Problem — For this exercise, retype all the data exactly and exclude every image.

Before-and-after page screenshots
____________

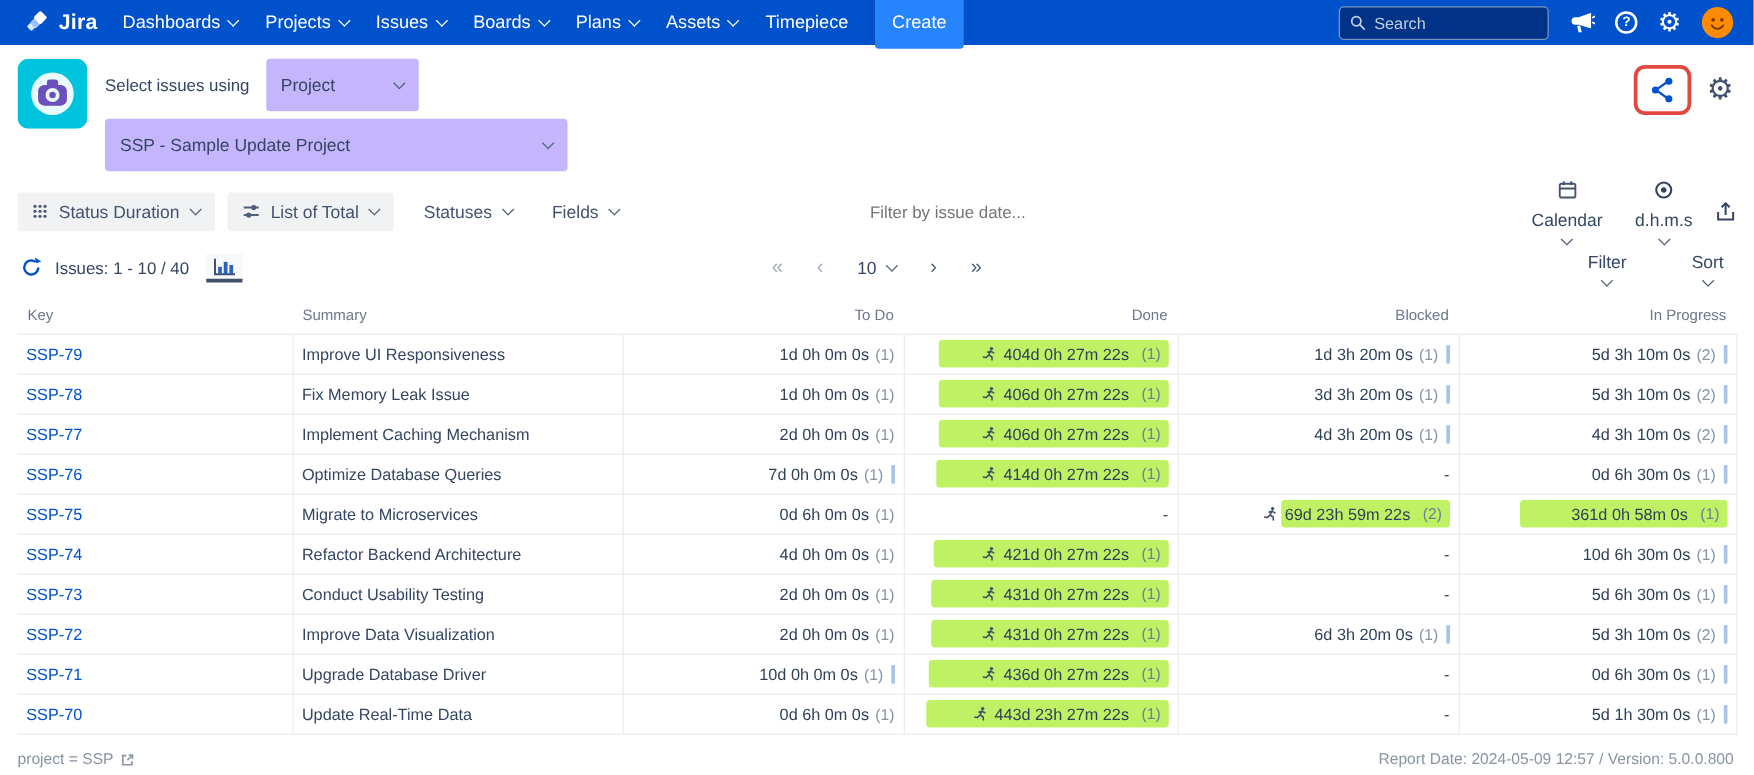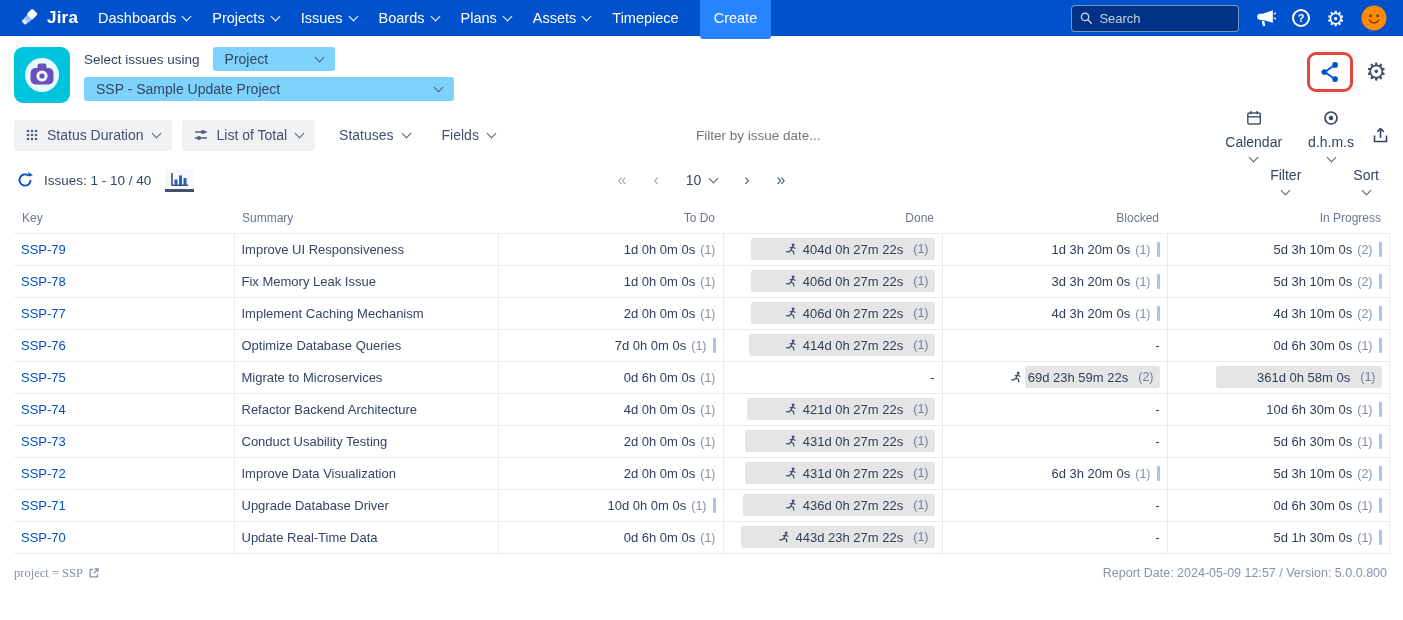--- a/index.html
+++ b/index.html
@@ -21,21 +21,21 @@
   .icon-btn { display:flex; align-items:center; justify-content:center; cursor:pointer; }
   .help-icon { width:18px; height:18px; border:2px solid #fff; border-radius:50%; display:flex; align-items:center; justify-content:center; font-size:11px; font-weight:700; color:#fff; }
   .help-icon::after { content:"?"; }
   .gear-glyph { font-size:21px; line-height:1; color:#fff; }
 
   
   .app-header { position:relative; padding:11px 14px 10px; display:flex; align-items:flex-start; }
   .hdr-controls { margin-left:14px; }
   .hdr-row1 { display:flex; align-items:center; margin-bottom:6px; }
   .hdr-label { font-size:13.5px; color:#344563; margin-right:13px; }
-  .select { display:flex; align-items:center; background:#7dd3fc; border-radius:3px; height:24px; padding:0 12px; font-size:14px; color:#344563; cursor:pointer; }
+  .select { display:flex; align-items:center; background:#c4b5fd; border-radius:3px; height:42px; padding:0 12px; font-size:14px; color:#344563; cursor:pointer; }
   .select .chev { margin-left:auto; color:#505F79; }
   .mode-select { width:122px; }
   .project-select { width:370px; }
   .hdr-actions { position:absolute; right:16px; top:16px; display:flex; align-items:center; gap:12px; }
   .share-annot { border:3px solid #E2483D; border-radius:9px; padding:6px 9px; display:flex; }
   .hdr-gear { font-size:24px; color:#42526E; cursor:pointer; line-height:1; }
 
   
   .toolbar { display:flex; align-items:center; padding:0 14px; height:44px; }
   .tb-btn { display:flex; align-items:center; gap:9px; background:#F1F2F4; border-radius:3px; height:31px; padding:0 12px; font-size:14px; font-weight:500; color:#42526E; cursor:pointer; margin-right:10px; white-space:nowrap; }
@@ -63,27 +63,27 @@
   .issue-table th { font-size:12px; font-weight:400; color:#6B778C; height:30px; padding:0 8px; vertical-align:middle; white-space:nowrap; }
   th.al { text-align:left; } th.ar { text-align:right; }
   .issue-table td { height:32px; border:1px solid #EBECF0; font-size:13px; padding:0 7px; vertical-align:middle; background:#fff; overflow:hidden; white-space:nowrap; }
   .issue-table td:first-child { border-left:none; }
   .key-link { color:#0052CC; text-decoration:none; font-weight:500; }
   .sum-cell { color:#344563; }
   .dur { text-align:right; }
   .val { color:#2E3F57; }
   .cnt { color:#8692A6; font-size:12.5px; margin-left:5px; }
   .tick { display:inline-block; width:3px; height:15px; border-radius:1px; background:#A9C6E8; margin-left:6px; vertical-align:-3px; }
-  .badge { display:flex; align-items:center; justify-content:flex-end; gap:5px; margin-left:auto; height:22px; background:#e5e5e5; border-radius:3px; padding:0 6px; }
+  .badge { display:flex; align-items:center; justify-content:flex-end; gap:5px; margin-left:auto; height:22px; background:#bef264; border-radius:3px; padding:0 6px; }
   .badge .cnt { color:#6E7F96; }
   .badge .runner { flex:none; margin-right:1px; }
 
   
   .pagefooter { display:flex; align-items:center; justify-content:space-between; padding:12px 16px 0 14px; font-size:12.5px; color:#8993A4; }
-  .footer-left { display:flex; align-items:center; gap:5px;font-family:Liberation Serif, serif; }
+  .footer-left { display:flex; align-items:flex-end; gap:5px; }
 </style>
 </head>
 <body>
 
 <div class="page">
 
   <nav class="topnav">
     <div class="logo">
       <svg width="23" height="23" viewBox="0 0 26 26">
         <rect x="4" y="13" width="6" height="6" rx="1.2" fill="#DEEBFF" transform="rotate(45 7 16)"></rect>

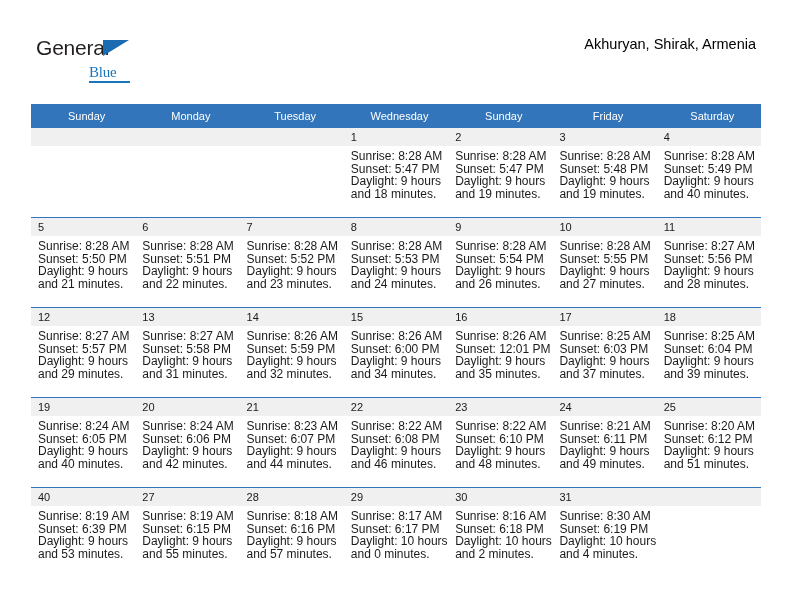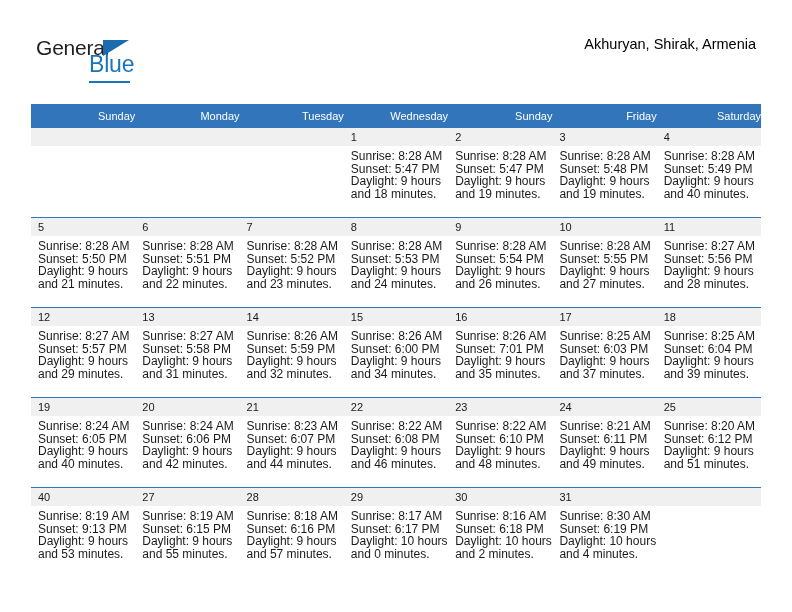--- a/index.html
+++ b/index.html
@@ -50,25 +50,25 @@
     left: 67px;
     top: 4px;
     width: 0;
     height: 0;
     border-left: 26px solid #1a6bb0;
     border-bottom: 16px solid transparent;
   }
   .logo-blue {
     position: absolute;
     left: 53px;
-    top: 15px;
-    font-size: 23px;
+    top: 28px;
+    font-size: 15px;
     letter-spacing: -0.2px;
     color: #1a76bc;
-    font-family: Liberation Sans, sans-serif;
+    font-family: Liberation Serif, serif;
   }
   .logo-underline {
     position: absolute;
     left: 53px;
     top: 45px;
     width: 41px;
     height: 2px;
     background: #1a76bc;
   }
 
@@ -100,21 +100,21 @@
     top: 104px;
     width: 730px;
     border-collapse: collapse;
     table-layout: fixed;
   }
   .calendar th {
     background: #3275ba;
     color: #ffffff;
     font-size: 11px;
     font-weight: normal;
-    text-align: right;
+    text-align: center;
     padding: 6px 0 6px 7px;
     height: 20px;
     box-sizing: border-box;
     border: none;
   }
   .calendar td {
     width: 104.28px;
     height: 89px;
     vertical-align: top;
     padding: 0;
@@ -368,21 +368,21 @@
                 <div>Daylight: 9 hours</div>
                 <div>and 34 minutes.</div>
               </div>
             </div>
           </td>
           <td>
             <div class="cell-inner">
               <div class="date-band">16</div>
               <div class="cell-body">
                 <div>Sunrise: 8:26 AM</div>
-                <div>Sunset: 7:01 PM</div>
+                <div>Sunset: 12:01 PM</div>
                 <div>Daylight: 9 hours</div>
                 <div>and 35 minutes.</div>
               </div>
             </div>
           </td>
           <td>
             <div class="cell-inner">
               <div class="date-band">17</div>
               <div class="cell-body">
                 <div>Sunrise: 8:25 AM</div>
@@ -482,21 +482,21 @@
               </div>
             </div>
           </td>
         </tr>
         <tr class="week">
           <td>
             <div class="cell-inner">
               <div class="date-band">40</div>
               <div class="cell-body">
                 <div>Sunrise: 8:19 AM</div>
-                <div>Sunset: 9:13 PM</div>
+                <div>Sunset: 6:39 PM</div>
                 <div>Daylight: 9 hours</div>
                 <div>and 53 minutes.</div>
               </div>
             </div>
           </td>
           <td>
             <div class="cell-inner">
               <div class="date-band">27</div>
               <div class="cell-body">
                 <div>Sunrise: 8:19 AM</div>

____________

Solution for this exercise —
--- a/index.html
+++ b/index.html
@@ -21,21 +21,21 @@
   .icon-btn { display:flex; align-items:center; justify-content:center; cursor:pointer; }
   .help-icon { width:18px; height:18px; border:2px solid #fff; border-radius:50%; display:flex; align-items:center; justify-content:center; font-size:11px; font-weight:700; color:#fff; }
   .help-icon::after { content:"?"; }
   .gear-glyph { font-size:21px; line-height:1; color:#fff; }
 
   
   .app-header { position:relative; padding:11px 14px 10px; display:flex; align-items:flex-start; }
   .hdr-controls { margin-left:14px; }
   .hdr-row1 { display:flex; align-items:center; margin-bottom:6px; }
   .hdr-label { font-size:13.5px; color:#344563; margin-right:13px; }
-  .select { display:flex; align-items:center; background:#7dd3fc; border-radius:3px; height:24px; padding:0 12px; font-size:14px; color:#344563; cursor:pointer; }
+  .select { display:flex; align-items:center; background:#c4b5fd; border-radius:3px; height:42px; padding:0 12px; font-size:14px; color:#344563; cursor:pointer; }
   .select .chev { margin-left:auto; color:#505F79; }
   .mode-select { width:122px; }
   .project-select { width:370px; }
   .hdr-actions { position:absolute; right:16px; top:16px; display:flex; align-items:center; gap:12px; }
   .share-annot { border:3px solid #E2483D; border-radius:9px; padding:6px 9px; display:flex; }
   .hdr-gear { font-size:24px; color:#42526E; cursor:pointer; line-height:1; }
 
   
   .toolbar { display:flex; align-items:center; padding:0 14px; height:44px; }
   .tb-btn { display:flex; align-items:center; gap:9px; background:#F1F2F4; border-radius:3px; height:31px; padding:0 12px; font-size:14px; font-weight:500; color:#42526E; cursor:pointer; margin-right:10px; white-space:nowrap; }
@@ -63,27 +63,27 @@
   .issue-table th { font-size:12px; font-weight:400; color:#6B778C; height:30px; padding:0 8px; vertical-align:middle; white-space:nowrap; }
   th.al { text-align:left; } th.ar { text-align:right; }
   .issue-table td { height:32px; border:1px solid #EBECF0; font-size:13px; padding:0 7px; vertical-align:middle; background:#fff; overflow:hidden; white-space:nowrap; }
   .issue-table td:first-child { border-left:none; }
   .key-link { color:#0052CC; text-decoration:none; font-weight:500; }
   .sum-cell { color:#344563; }
   .dur { text-align:right; }
   .val { color:#2E3F57; }
   .cnt { color:#8692A6; font-size:12.5px; margin-left:5px; }
   .tick { display:inline-block; width:3px; height:15px; border-radius:1px; background:#A9C6E8; margin-left:6px; vertical-align:-3px; }
-  .badge { display:flex; align-items:center; justify-content:flex-end; gap:5px; margin-left:auto; height:22px; background:#e5e5e5; border-radius:3px; padding:0 6px; }
+  .badge { display:flex; align-items:center; justify-content:flex-end; gap:5px; margin-left:auto; height:22px; background:#bef264; border-radius:3px; padding:0 6px; }
   .badge .cnt { color:#6E7F96; }
   .badge .runner { flex:none; margin-right:1px; }
 
   
   .pagefooter { display:flex; align-items:center; justify-content:space-between; padding:12px 16px 0 14px; font-size:12.5px; color:#8993A4; }
-  .footer-left { display:flex; align-items:center; gap:5px;font-family:Liberation Serif, serif; }
+  .footer-left { display:flex; align-items:flex-end; gap:5px; }
 </style>
 </head>
 <body>
 
 <div class="page">
 
   <nav class="topnav">
     <div class="logo">
       <svg width="23" height="23" viewBox="0 0 26 26">
         <rect x="4" y="13" width="6" height="6" rx="1.2" fill="#DEEBFF" transform="rotate(45 7 16)"></rect>

--- a/index.html
+++ b/index.html
@@ -50,25 +50,25 @@
     left: 67px;
     top: 4px;
     width: 0;
     height: 0;
     border-left: 26px solid #1a6bb0;
     border-bottom: 16px solid transparent;
   }
   .logo-blue {
     position: absolute;
     left: 53px;
-    top: 15px;
-    font-size: 23px;
+    top: 28px;
+    font-size: 15px;
     letter-spacing: -0.2px;
     color: #1a76bc;
-    font-family: Liberation Sans, sans-serif;
+    font-family: Liberation Serif, serif;
   }
   .logo-underline {
     position: absolute;
     left: 53px;
     top: 45px;
     width: 41px;
     height: 2px;
     background: #1a76bc;
   }
 
@@ -100,21 +100,21 @@
     top: 104px;
     width: 730px;
     border-collapse: collapse;
     table-layout: fixed;
   }
   .calendar th {
     background: #3275ba;
     color: #ffffff;
     font-size: 11px;
     font-weight: normal;
-    text-align: right;
+    text-align: center;
     padding: 6px 0 6px 7px;
     height: 20px;
     box-sizing: border-box;
     border: none;
   }
   .calendar td {
     width: 104.28px;
     height: 89px;
     vertical-align: top;
     padding: 0;
@@ -368,21 +368,21 @@
                 <div>Daylight: 9 hours</div>
                 <div>and 34 minutes.</div>
               </div>
             </div>
           </td>
           <td>
             <div class="cell-inner">
               <div class="date-band">16</div>
               <div class="cell-body">
                 <div>Sunrise: 8:26 AM</div>
-                <div>Sunset: 7:01 PM</div>
+                <div>Sunset: 12:01 PM</div>
                 <div>Daylight: 9 hours</div>
                 <div>and 35 minutes.</div>
               </div>
             </div>
           </td>
           <td>
             <div class="cell-inner">
               <div class="date-band">17</div>
               <div class="cell-body">
                 <div>Sunrise: 8:25 AM</div>
@@ -482,21 +482,21 @@
               </div>
             </div>
           </td>
         </tr>
         <tr class="week">
           <td>
             <div class="cell-inner">
               <div class="date-band">40</div>
               <div class="cell-body">
                 <div>Sunrise: 8:19 AM</div>
-                <div>Sunset: 9:13 PM</div>
+                <div>Sunset: 6:39 PM</div>
                 <div>Daylight: 9 hours</div>
                 <div>and 53 minutes.</div>
               </div>
             </div>
           </td>
           <td>
             <div class="cell-inner">
               <div class="date-band">27</div>
               <div class="cell-body">
                 <div>Sunrise: 8:19 AM</div>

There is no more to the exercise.